Хайнц перечислил шесть дойчских фамилий (две из них принадлежали московским оперативникам) и четыре русские.
— Негусто, — нахмурился Фридрих.
— Я говорил — в основном это пешки и посредники, — пожал плечами Эберлинг. — Кто стоит за ними, я могу догадываться, и с большой вероятностью — но не могу утверждать наверняка. Впрочем, тебе под силу проделать те же умозаключения. Но суть и смысл операции в целом знаю только я, а не они и даже не их шефы. Учти, однако, что ты гарантировал мне двенадцать часов безопасности. Это значит, что их не должны допрашивать обо мне в течение этого времени. Сосредоточься пока на Зайне, все равно организатор и исполнитель покушения — он, без него ничего не состоится. Арестовать остальных еще успеется. Они-то ничего не подозревают и никуда не бегут.
— Гм, — мысль о том, что из-за данного Эберлингу слова придется пока оставить на свободе и других заговорщиков, Власову решительно не понравилась. — Ты гарантируешь мне, что не станешь их предупреждать? И что нет еще кого-то, кого ты знаешь, но не назвал?
— Да, конечно, — охотно подтвердил Хайнц. — Даю слово, что назвал всех, что не буду никого предупреждать, что не буду вообще ни с кем связываться и немедленно уеду из Москвы. Это тебя устраивает?
— Ладно, — вздохнул Власов. — Сейчас час ноль три. До тринадцати ноль четырех у тебя есть фора.
— Спасибо, — Эберлинг, нарочито избегая резких движений — пистолет все еще был в руке Фридриха — поднялся из-за стола. — Я понимаю, моя благодарность для тебя сейчас мало что значит... но все равно — спасибо. И поверь, мне очень жаль, что четвертьвековая дружба заканчивается... так. Но что уж тут... Вот, прими подарок напоследок, — его рука потянулась во внутренний карман куртки.
— Не двигаться!!! — Власов вскочил, вскидывая «стечкин».
— Фридрих, там не оружие, — печально улыбнулся Хайнц. — Я что, похож на героя американского боевика? Вот смотри, я достаю очень медленно... — под прицелом «стечкина» рука плавно погрузилась внутрь и вышла обратно. Эберлинг держал небольшой плоский параллелепипед из тускло блестящего металла, скругленный с одной стороны. — Вот, — сказал он, осторожно кладя предмет на стол. — Это плат Вебера. Возможно, ты окажешься сообразительней, чем я, и сможешь получить доступ к закрытым каталогам.

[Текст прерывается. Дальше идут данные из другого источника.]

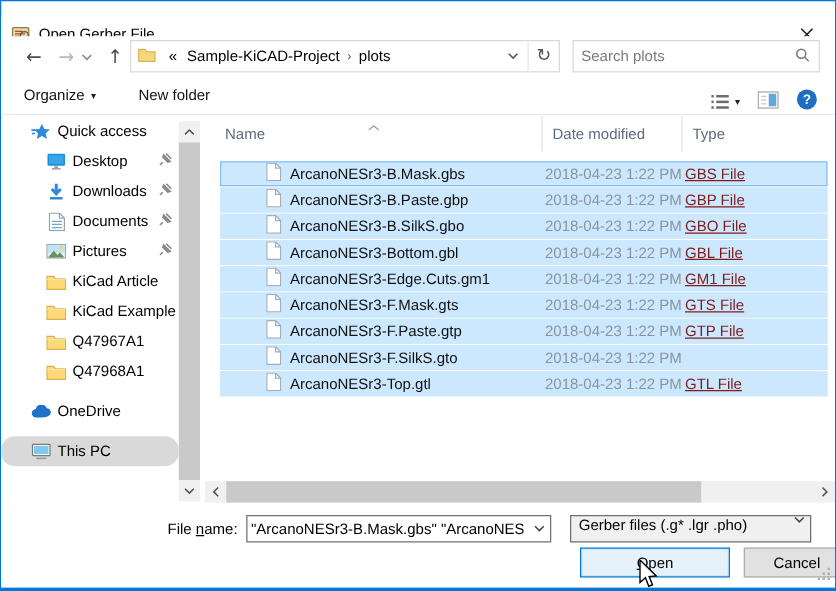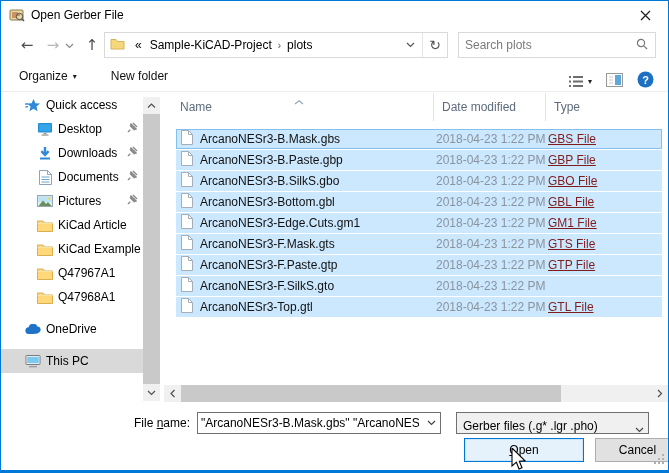"Open Gerber File" .titlebar { top: 0 -> 12px }
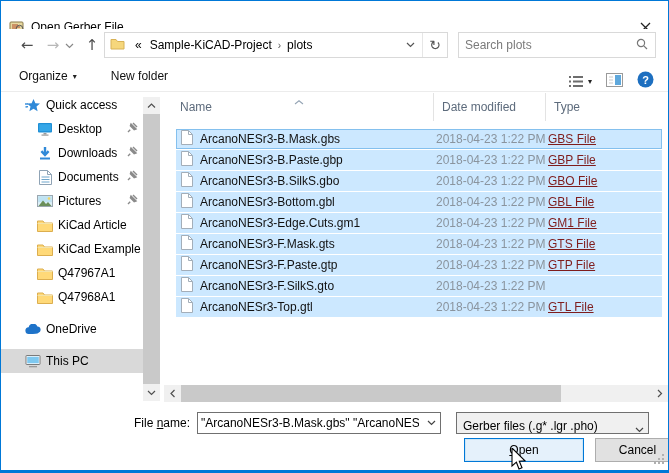"ArcanoNESr3-B.Mask.gbs" .fl-cell-name { padding-left: none -> 32px }
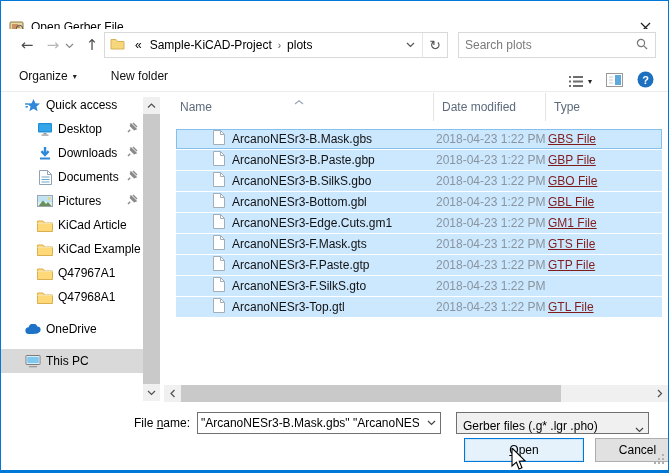"This PC" .sb-item.sel { border-radius: none -> 11px }
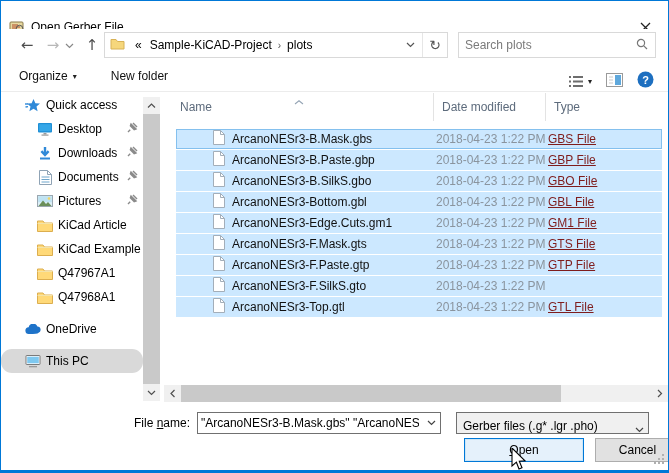"Gerber files (.g* .lgr .pho)" .filter-combo { align-items: flex-end -> flex-start }
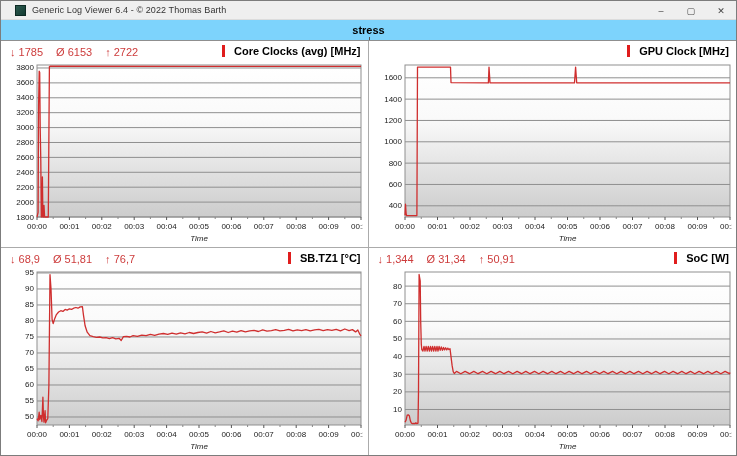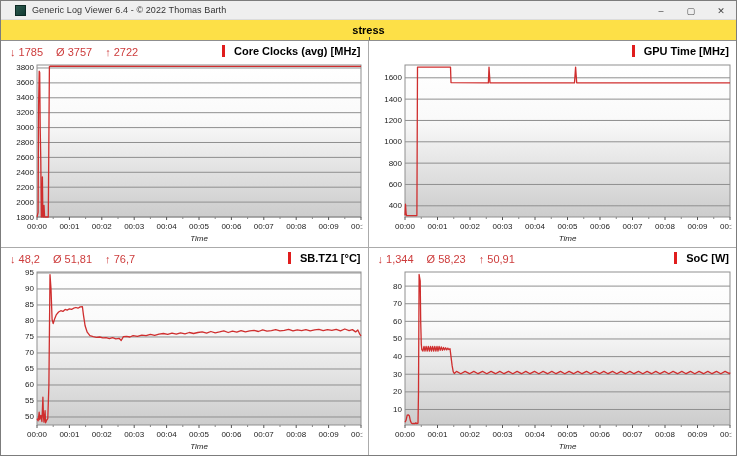"stress" .tabbar { background: #fde047 -> #7dd3fc }
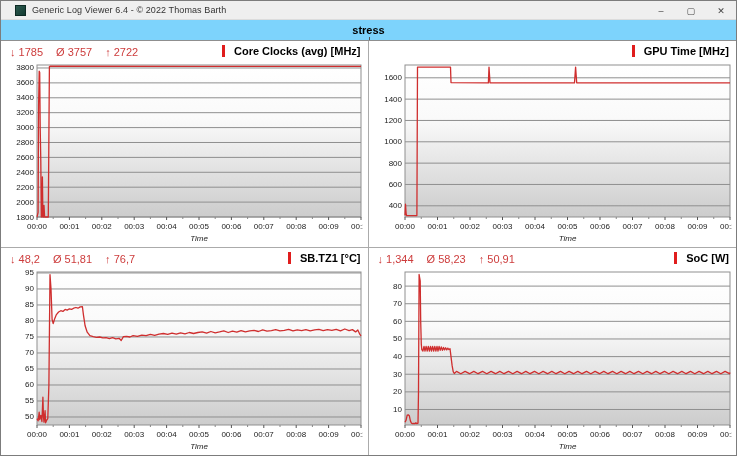"Ø 3757" span { text: 3757 -> 6153 }
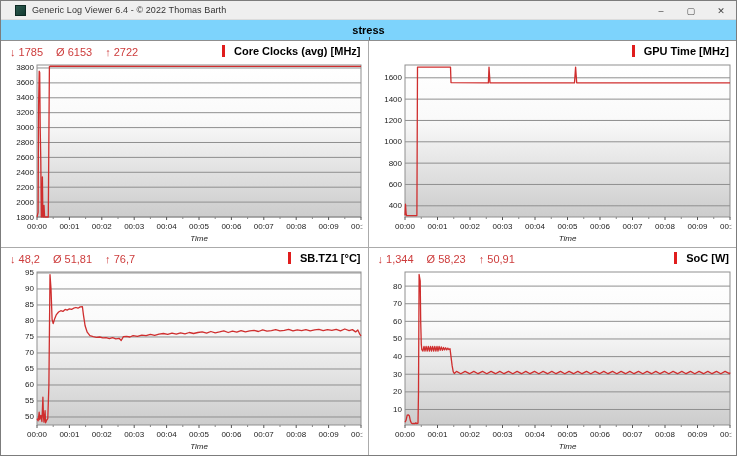"GPU Time [MHz]" span.ctitle { text: Time -> Clock }
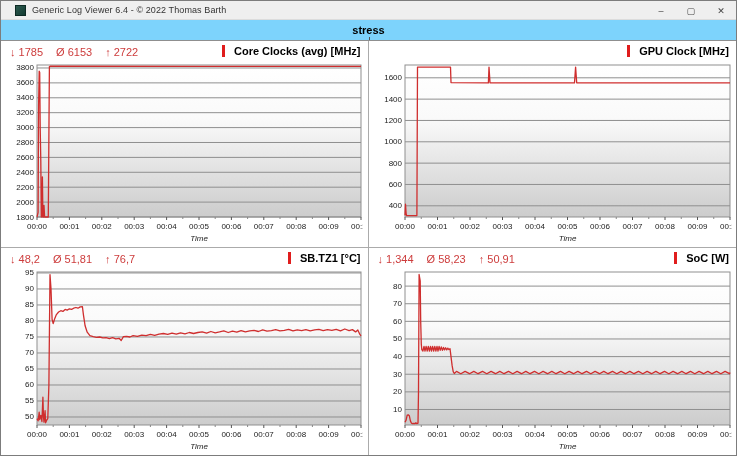"↓ 48,2" span { text: 48,2 -> 68,9 }
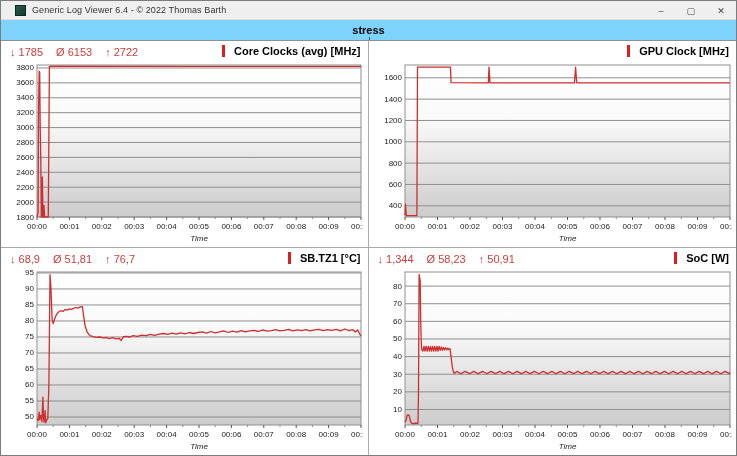"Ø 58,23" span { text: 58,23 -> 31,34 }
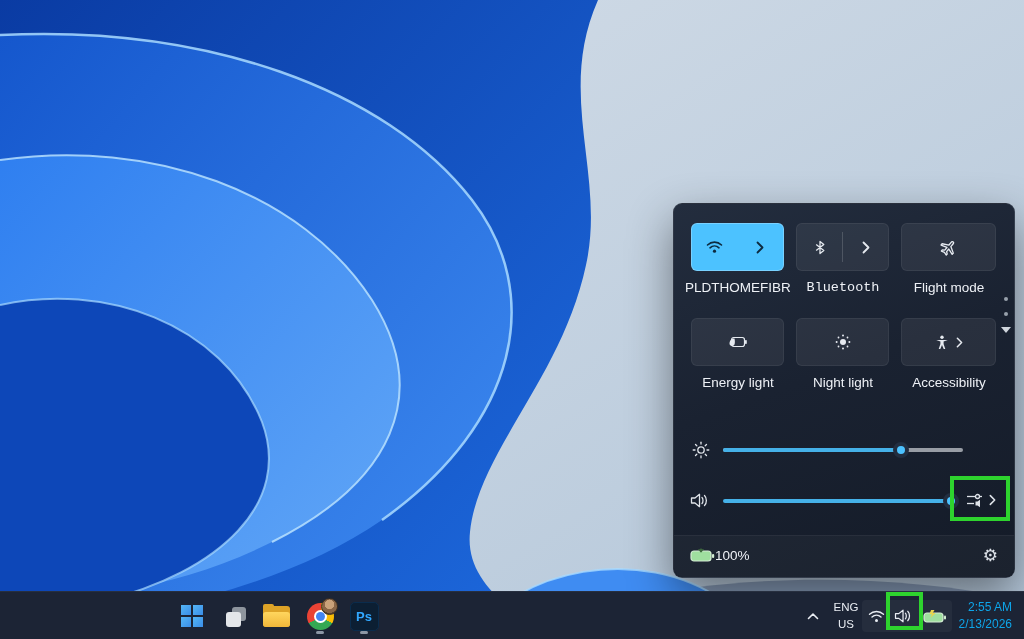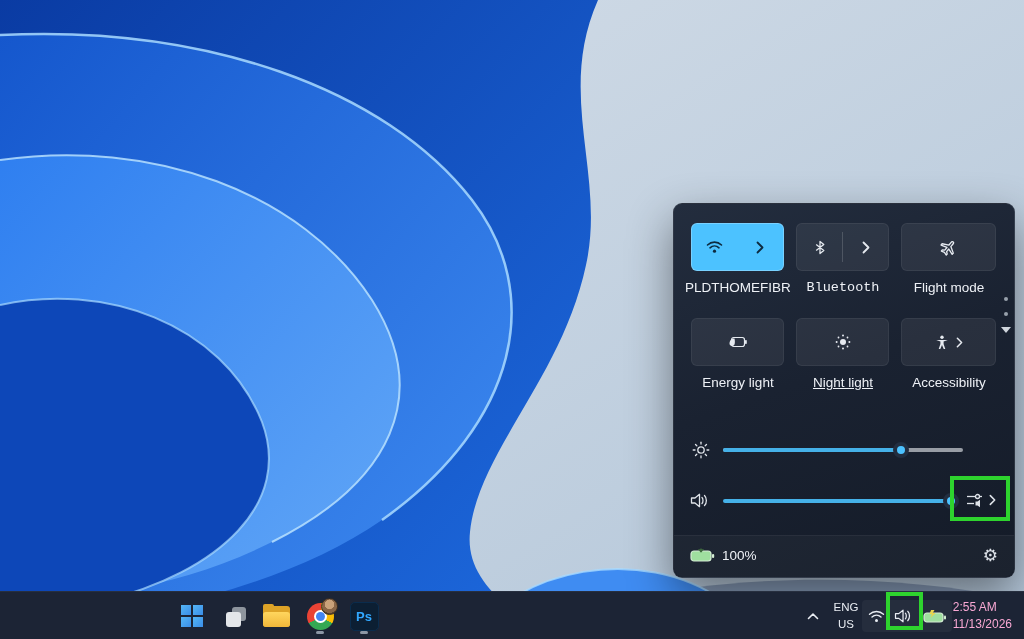"Night light" div.qs-label { text-decoration: underline -> none }
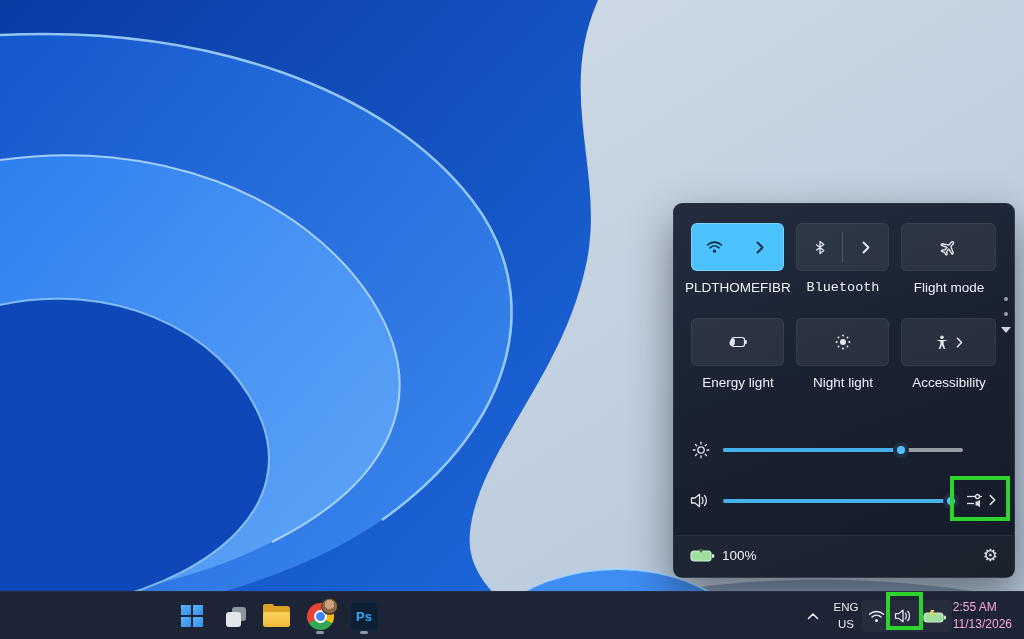"100%" .battery-status { gap: 7px -> 0 }
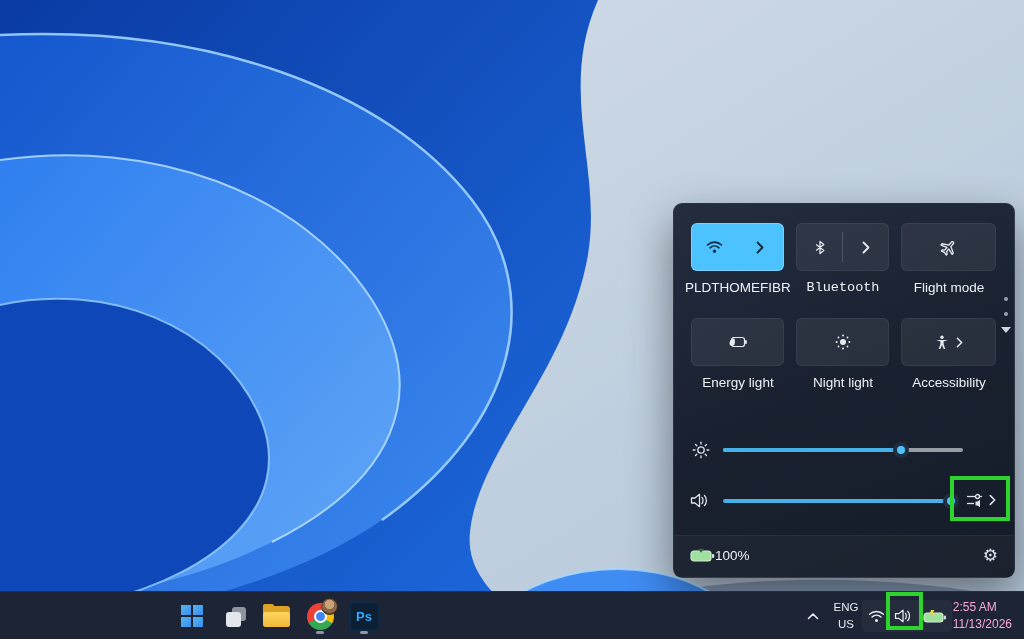"2:55 AM" .tray-clock { color: #f9a8d4 -> #0ea5e9; text-align: left -> right }
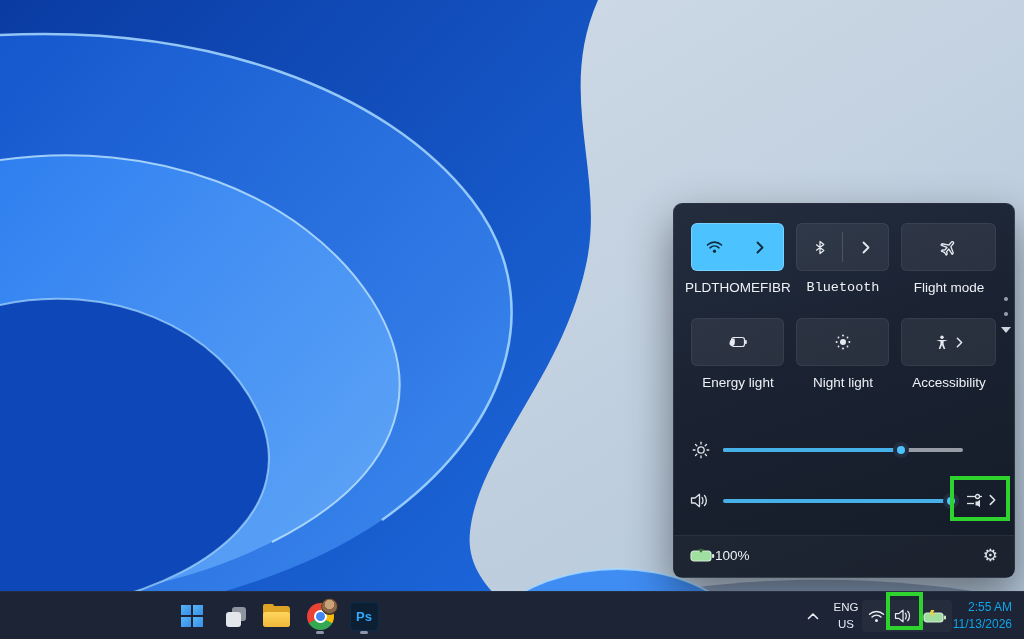"11/13/2026" div { text: 11/13/2026 -> 2/13/2026 }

— Ты же сказал, что уничтожил его рехнер? — удивился Фридрих.
— Да, уничтожил. Но прежде извлек плат. Меня не покидает мысль, что пароли хранятся где-то на самом плате. Но найти их я так и не сумел... Ну ладно. Мое время уже тикает, так что не буду задерживаться и задерживать тебя.
Власов, все еще с пистолетом в руке, проводил его до двери.
— А! — воскликнул вдруг Хайнц. — Я ж тебе еще сотню должен. Не будешь стрелять, если я еще раз залезу в карман? — под пристальным взглядом молчавшего Фридриха он осторожно достал из куртки тонкую пачку разномастных российских банкнот, нашел среди них сотенную — возможно, даже ту самую — и протянул бывшему другу. Власов вдруг почувствовал, что совершенно невозможно протянуть руку и взять эти деньги — словно эта сторублевка была взяткой за то, что он давал преступнику уйти. Глупое ощущение, конечно...
Эберлинг, видя его замешательство, усмехнулся и засунул купюру в карман висевшей на вешалке в прихожей власовской куртки.
— Прощай, Фридрих, — обернулся он на пороге. — Ne pominai lichom. Время покажет, кто из нас был прав.
— Прощай.
Дверь захлопнулась. Фридрих не сомневался, что видел Хайнца в последний раз.